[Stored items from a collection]
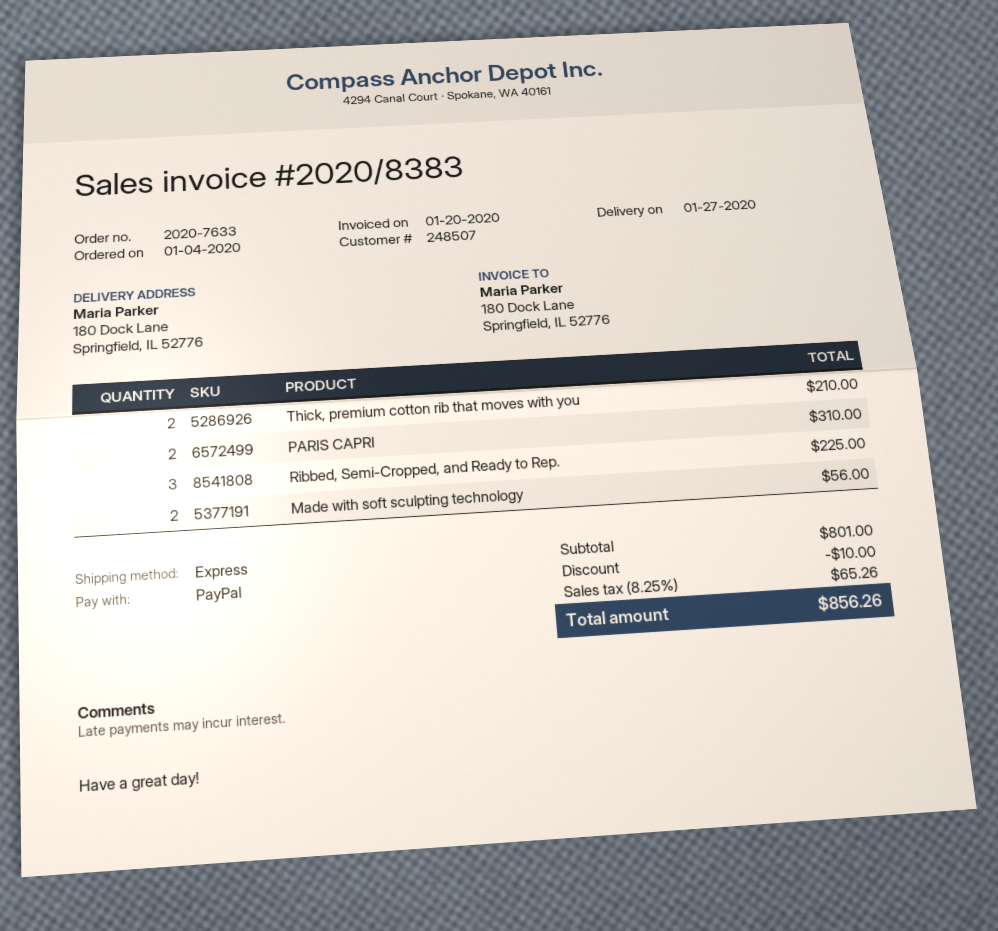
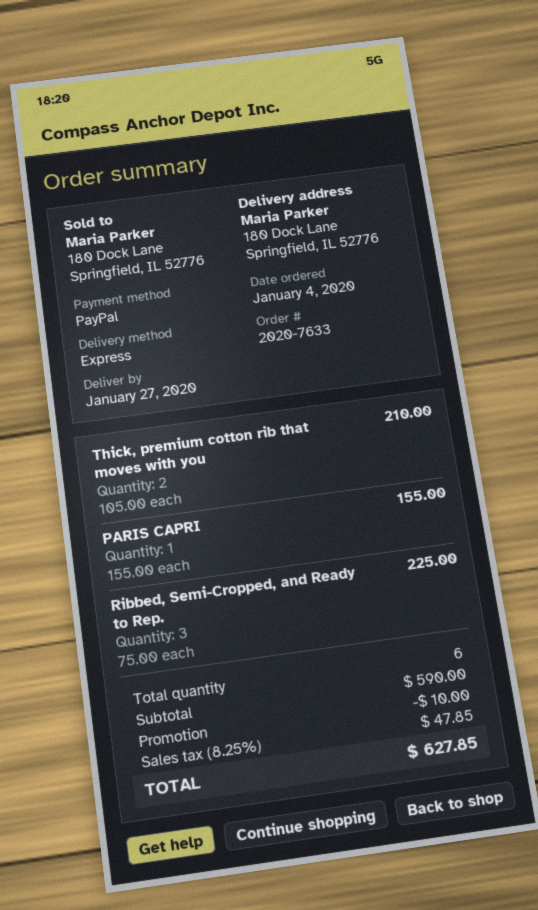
PARIS CAPRI: 2 for 310.00 -> 1 for 155.00
Made with soft sculpting technology: 2 for 56.00 -> none
subtotal: 801.00 -> 590.00
tax: 8.25% = 65.26 -> 8.25% = 47.85
total: 856.26 -> 627.85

**About this exercise:**
Print every record exactly, without the pictures.

**Output of the task:**
PARIS CAPRI: 2 for 310.00 -> 1 for 155.00
Made with soft sculpting technology: 2 for 56.00 -> none
subtotal: 801.00 -> 590.00
tax: 8.25% = 65.26 -> 8.25% = 47.85
total: 856.26 -> 627.85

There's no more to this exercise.